Hadass told The Media Line that as prices rise, with the yearly inflation of 5.4% seen today in Israel, prices on average increase by the same 5.4% per year; therefore, the central bank raises the interest rate accordingly to suppress demand for goods and services and prevent a further increase in prices.

This action has a domino effect that leads ultimately to a halt of the soaring of prices. When the interest rate rises, she said, loans – such as mortgages taken by households – become more expensive and, as a result, the household cuts spending on other goods.

“Businesses that experience reduced demand on one hand, and who can be in a situation where they have loans as well, must cut spending themselves, which can be reflected in laying off workers or cutting other costs,” she continued.

This leads to the suppression of the demand for goods, which may lead to a halt in the price increase, she noted.

Hadass stresses that this measure has pros and cons so it must be carried out in a balanced manner.

“Raising interest rates may lead to unemployment, and this is why the central bank always must balance between anti-inflationary measures such as interest rate increases, and employment,” she said.

However, Hadass points out that currently employment in Israel is high and the growth rate of the gross domestic product is also high, noting that, according to the central bank, the growth rate in 2022 was 6.5%. “So, the central bank feels confident that it can achieve a halt in inflation without falling into severe unemployment,” she continued.

This is why Sheshinski stresses the importance of the independence of the Bank of Israel.

To support his claim, he illustrates the example of Turkey, where the country’s President Recep Tayyip Erdoğan appointed the governor of the country’s central bank. Erdogan’s theory, he said, “was that the interest rates caused inflation, which no economist subscribes to this theory.” Sheshinski adds that the reality is that interest rates reflect inflation.

As a consequence, Turkey now has a very high inflation rate which is driving it into a problematic situation, according to Sheshinski, who adds that this is “because they tried to suppress what had to be done.”

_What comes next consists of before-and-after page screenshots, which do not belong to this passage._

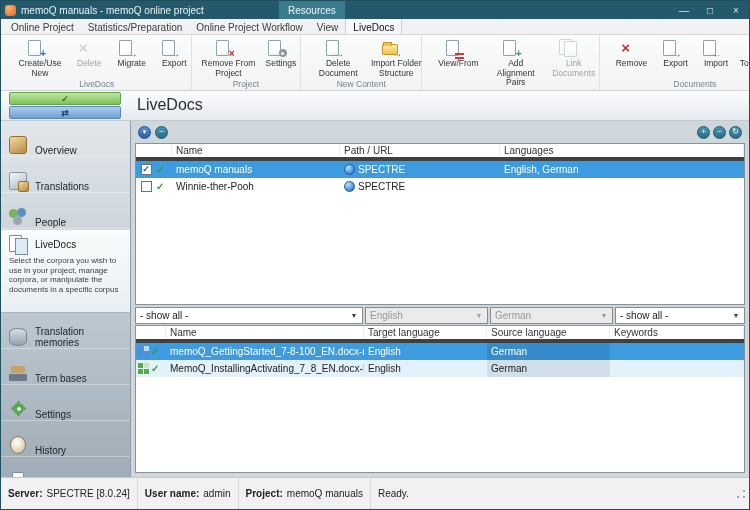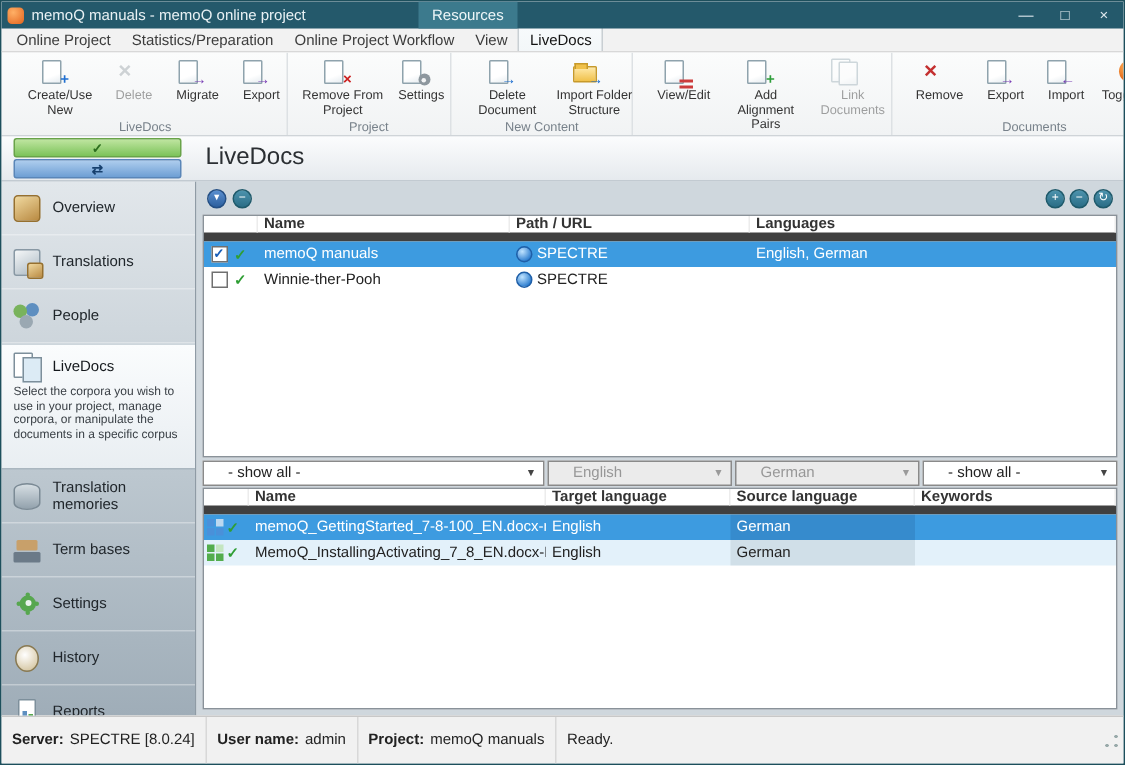--- a/index.html
+++ b/index.html
@@ -248,7 +248,7 @@
               <span class="mini-doc"></span>
               <span class="badge marks"></span>
             </span>
-          <span class="rlabel">View/Edit</span>
+          <span class="rlabel">View/From</span>
         </div>
         <div class="rbtn">
           <span class="ricon">

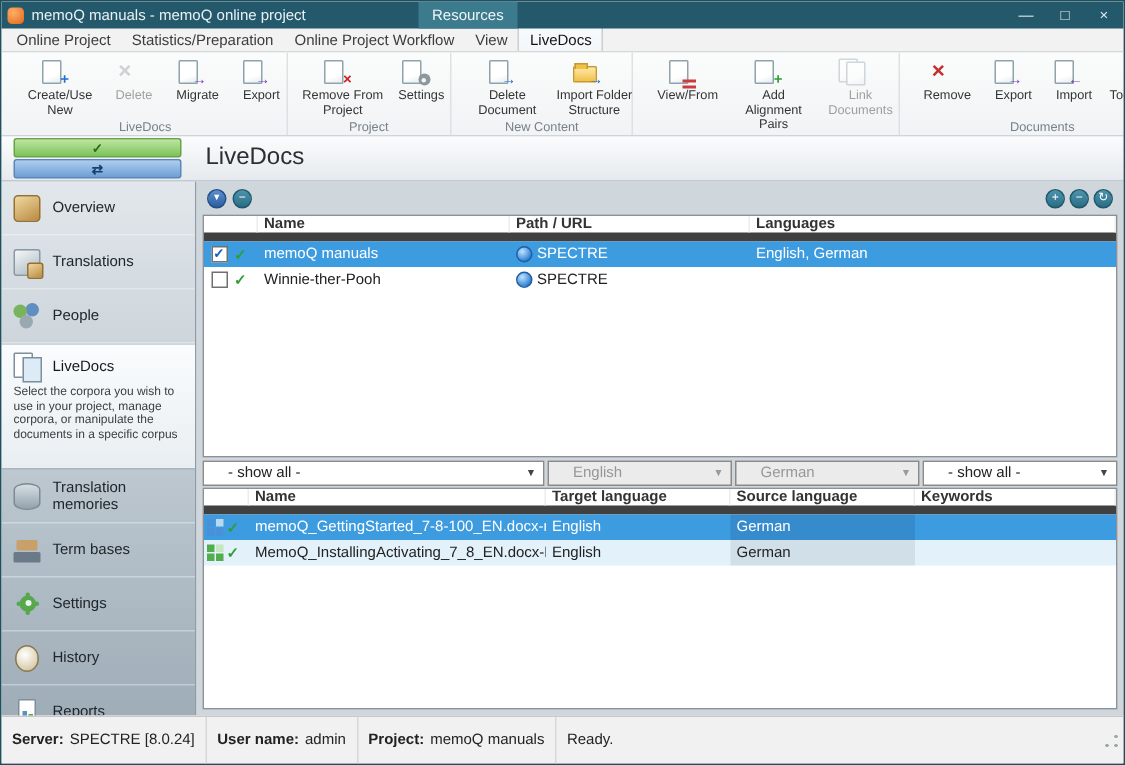--- a/index.html
+++ b/index.html
@@ -59,7 +59,7 @@
 
   
   .sidebar { width:130px; flex:none; background:linear-gradient(180deg,#e2e7eb 0%,#bcc7cf 55%,#9fadb8 100%); border-right:1px solid #8f9ba5; display:flex; flex-direction:column; overflow:hidden; }
-  .side-item { height:36px; flex:none; display:flex; align-items:center; gap:5px; padding:0 3px 0 5px; font-size:10px; color:#20262b; border-bottom:1px solid rgba(255,255,255,.35); }
+  .side-item { height:36px; flex:none; display:flex; align-items:flex-end; gap:5px; padding:0 3px 0 5px; font-size:10px; color:#20262b; border-bottom:1px solid rgba(255,255,255,.35); }
   .side-active { flex:none; height:84px; background:linear-gradient(#fafcfd,#e9eef2); border-top:1px solid #cdd6dc; border-bottom:1px solid #aab6bf; padding:2px 4px 2px 5px; display:flex; flex-direction:column; }
   .side-active .head { display:flex; align-items:center; gap:5px; font-size:10px; color:#14181c; height:24px; flex:none; }
   .side-desc { font-size:8px; line-height:9.5px; color:#3a4046; padding-left:3px; overflow:hidden; }

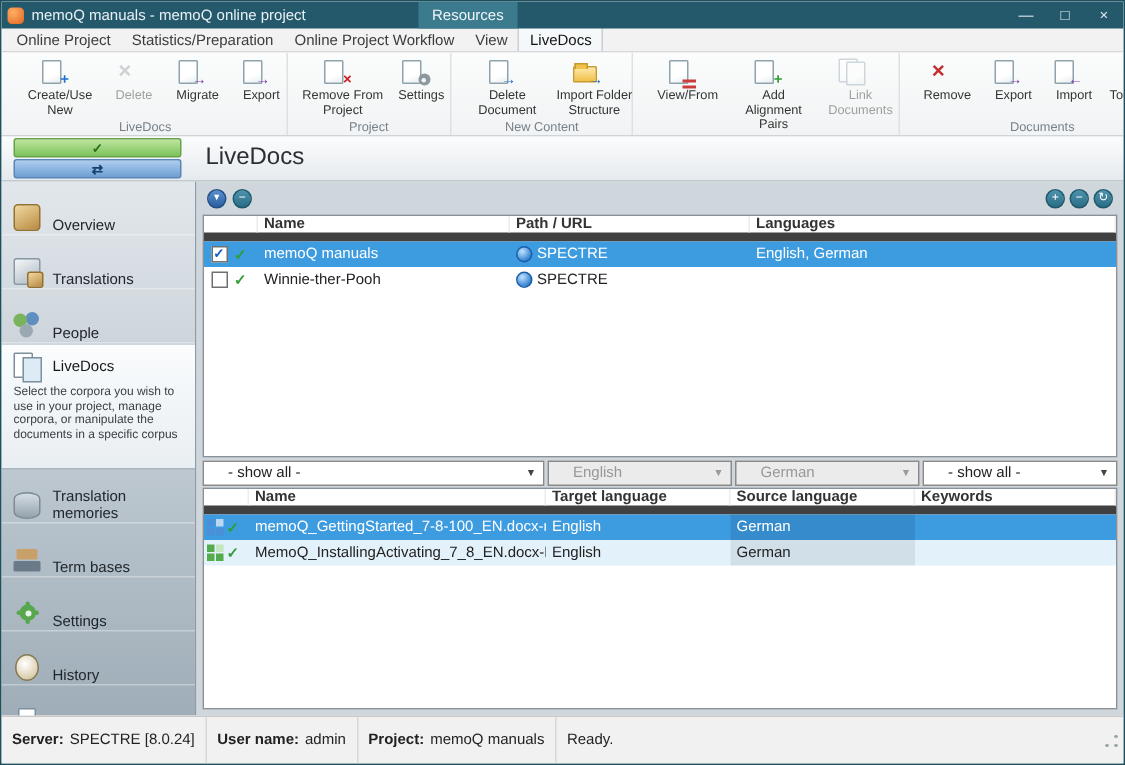--- a/index.html
+++ b/index.html
@@ -93,7 +93,7 @@
   .panel { background:#fff; border:1px solid #8a9299; margin:0 4px; overflow:hidden; display:flex; flex-direction:column; }
   .panel.corpora { height:162px; flex:none; }
   .panel.docs { flex:1; margin-bottom:4px; }
-  .thead { display:flex; height:17px; flex:none; border-bottom:6px solid #404040; font-size:10px; color:#333; background:#fff;font-weight:bold; }
+  .thead { display:flex; height:17px; flex:none; border-bottom:4px solid #404040; font-size:10px; color:#333; background:#fff; }
   .thead .cell { border-right:1px solid #ececec; }
   .cell { padding:2px 4px; white-space:nowrap; overflow:hidden; text-overflow:ellipsis; display:flex; align-items:center; gap:3px; }
   .trow { display:flex; height:17px; flex:none; font-size:10px; color:#222; }

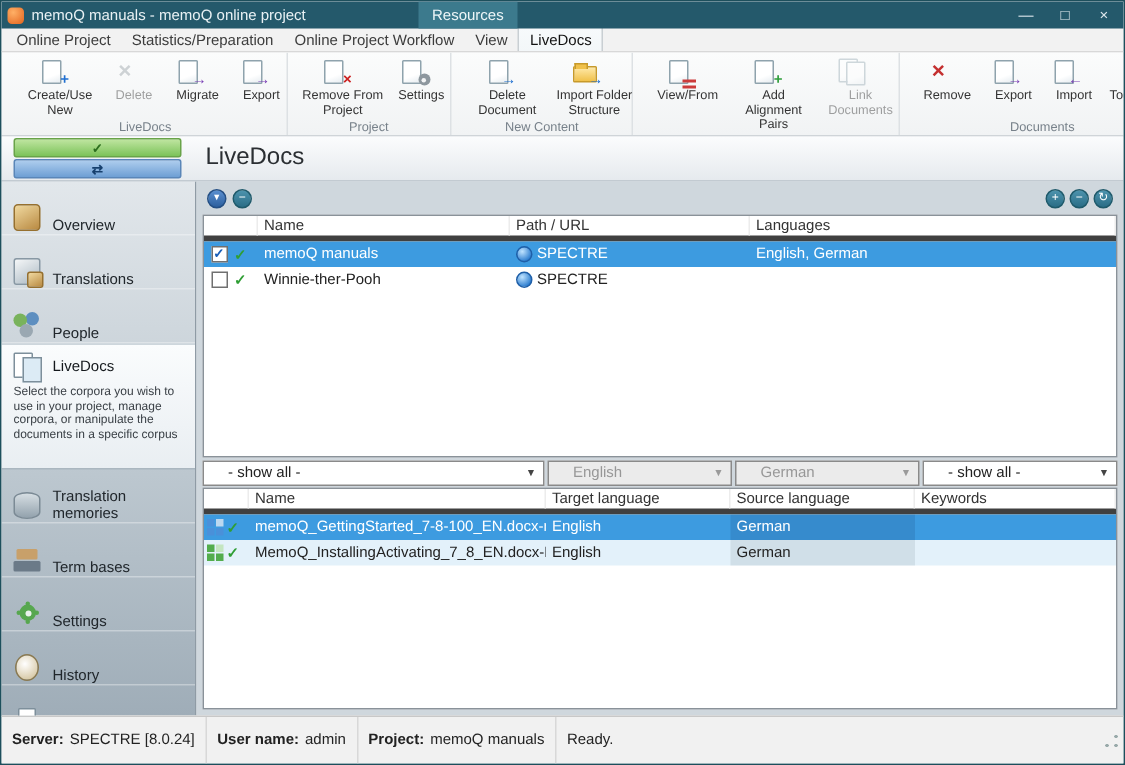--- a/index.html
+++ b/index.html
@@ -124,7 +124,7 @@
   .agrid.green span:nth-child(2) { background:#c4e6c0; }
 
   .filter-row { height:20px; flex:none; display:flex; gap:2px; padding:1px 4px; align-items:center; }
-  .fselect { height:17px; border:1px solid #8a8a8a; background:#fff; font-size:10px; color:#222; display:flex; align-items:center; padding:0 1px 0 16px; }
+  .fselect { height:17px; border:1px solid #8a8a8a; background:#fff; font-size:10px; color:#222; display:flex; align-items:center; padding:0 1px 0 4px; }
   .fselect .fsel-arrow { margin-left:auto; width:14px; text-align:center; font-size:7px; color:#444; }
   .fselect.disabled { background:#ebebeb; color:#979797; }
   .fselect.disabled .fsel-arrow { color:#9a9a9a; }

He also cites an opposite example, in Russia. “You can also see how careful Russia is. Putin basically rules single-handedly in Russia, but he was very careful in letting the central bank governor lead the economic policy, and that was very helpful to the Russian economy,” said Sheshinski.

“He didn’t touch the central bank because he understood how crucial it is for foreign investors and for firms and so forth,” he added.

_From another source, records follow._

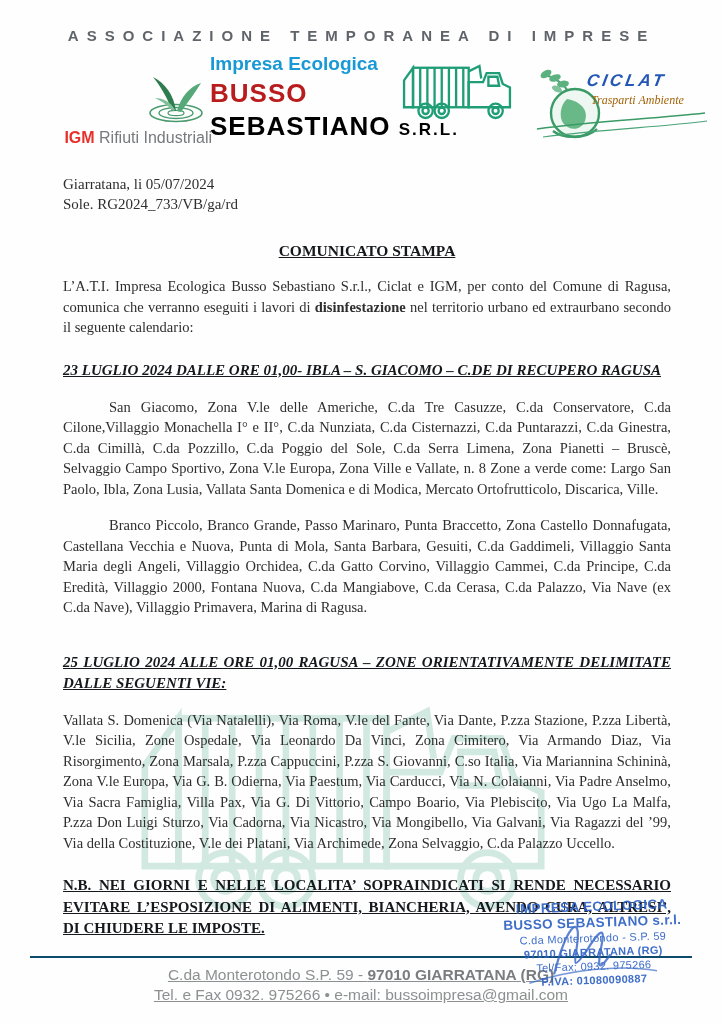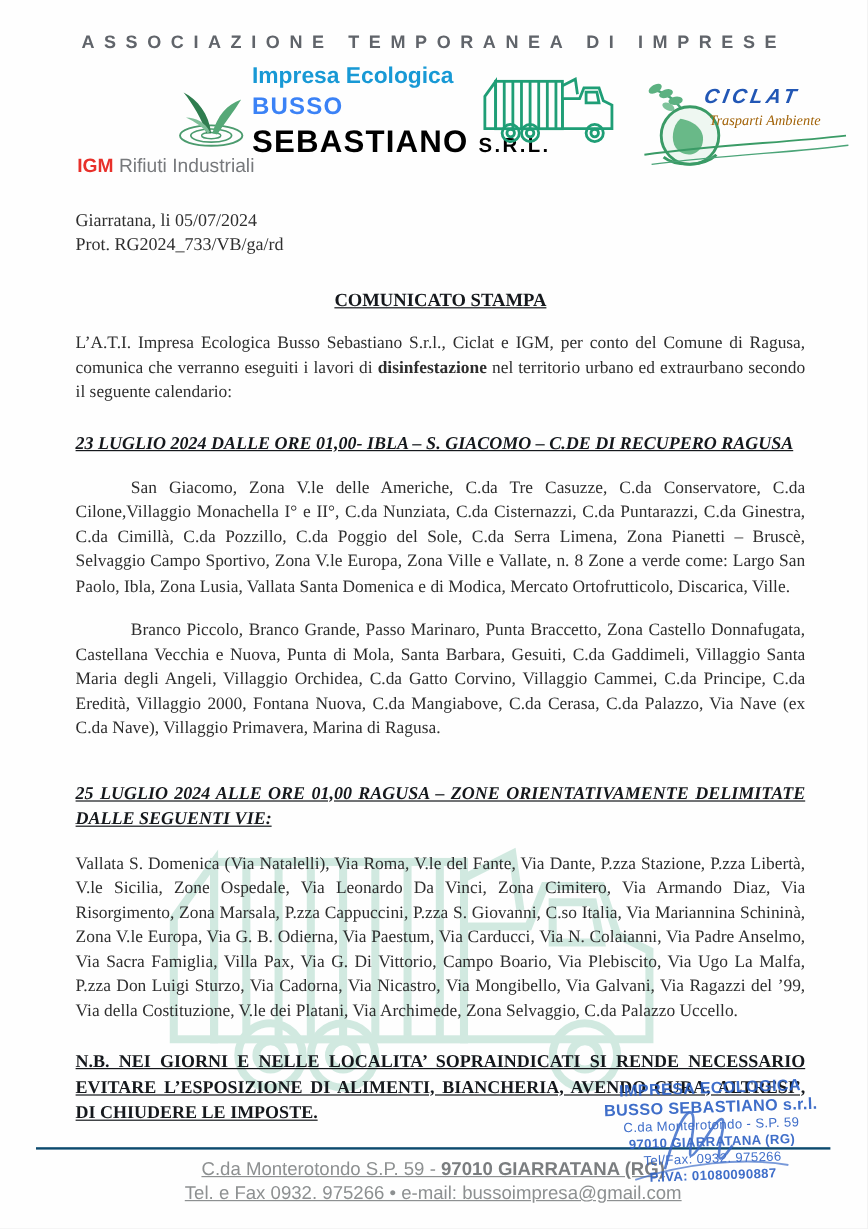--- a/index.html
+++ b/index.html
@@ -18,7 +18,7 @@
   .igm-red{color:#e8302a;font-weight:bold;}
   .busso{position:absolute;left:210px;top:0;font-family:"Liberation Sans",sans-serif;}
   .busso-l1{color:#1899d5;font-weight:bold;font-size:19px;}
-  .busso-l2{color:#3b82f6;font-weight:bold;font-size:20px;letter-spacing:1px;margin-top:3px;}
+  .busso-l2{color:#b91c1c;font-weight:bold;font-size:26px;letter-spacing:1px;margin-top:3px;}
   .busso-l3{color:#000000;font-weight:bold;font-size:26px;letter-spacing:1px;margin-top:2px;white-space:nowrap;}
   .busso-srl{font-size:17px;letter-spacing:2px;}
   .truck{position:absolute;left:398px;top:4px;}

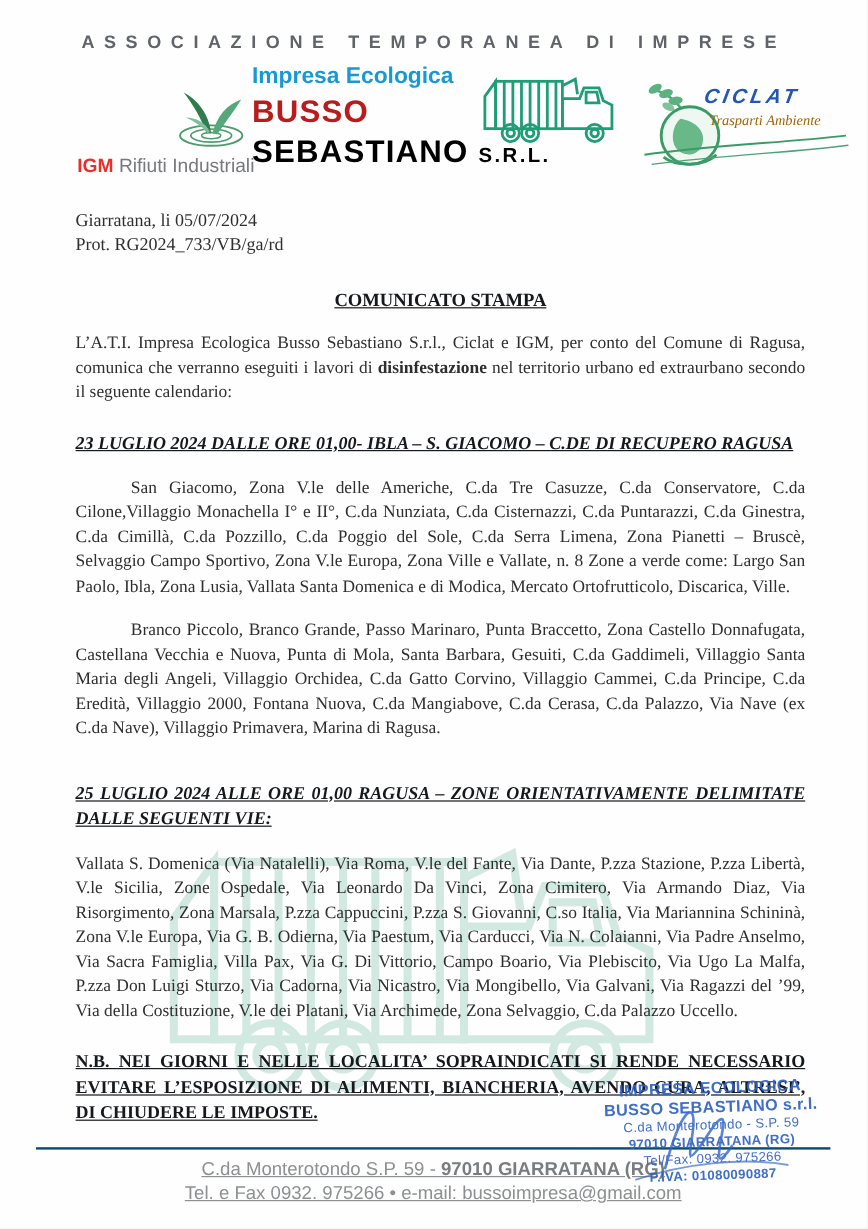--- a/index.html
+++ b/index.html
@@ -169,7 +169,7 @@
 
     <div class="meta">
       <div>Giarratana, li 05/07/2024</div>
-      <div>Prot. RG2024_733/VB/ga/rd</div>
+      <div>Sole. RG2024_733/VB/ga/rd</div>
     </div>
 
     <div class="doc-title">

Sheshinski reiterated that he is worried about the statements coming from the Israeli government’s coalition partners. “Both said: ‘let’s have a path for stabilizing the interest rate,’ which basically means ‘let’s put some breaks on the central bank’s ability to determine the interest rate,’” he said, with the added warning that it is a very dangerous path to tread.

As a whole, the current political instability in Israel may have negative effects on foreign investment, according to Hadass.

“The threat to democratic institutions makes investors take their money and business elsewhere since if the legal system is not free to protect their business actions it is too risky to invest in the country,” she said referring to the ongoing judicial overhaul currently being undertaken by the Netanyahu government. As a result, according to Hadass, many investors are buying dollars and that weakens the shekel.

She believes that this is a very risky situation. It is “the main reason why many leading economists in Israel and abroad warn the government against taking anti-democratic measures that will severely hurt the economy,” she said.

Less money for local investment means both less employment and more expensive foreign currency, which can ultimately lead to higher inflation because many goods sold in Israel are imported, she explained.

Sheshinski adds that the main Israeli export is in the high-tech industry which, if the country’s economy is affected by political instability, will lose its most important asset – manpower, since it will drive many young people and businesses to leave the country and work from overseas instead. In addition, Israel’s credit ranking among the various international agencies will go down, he said.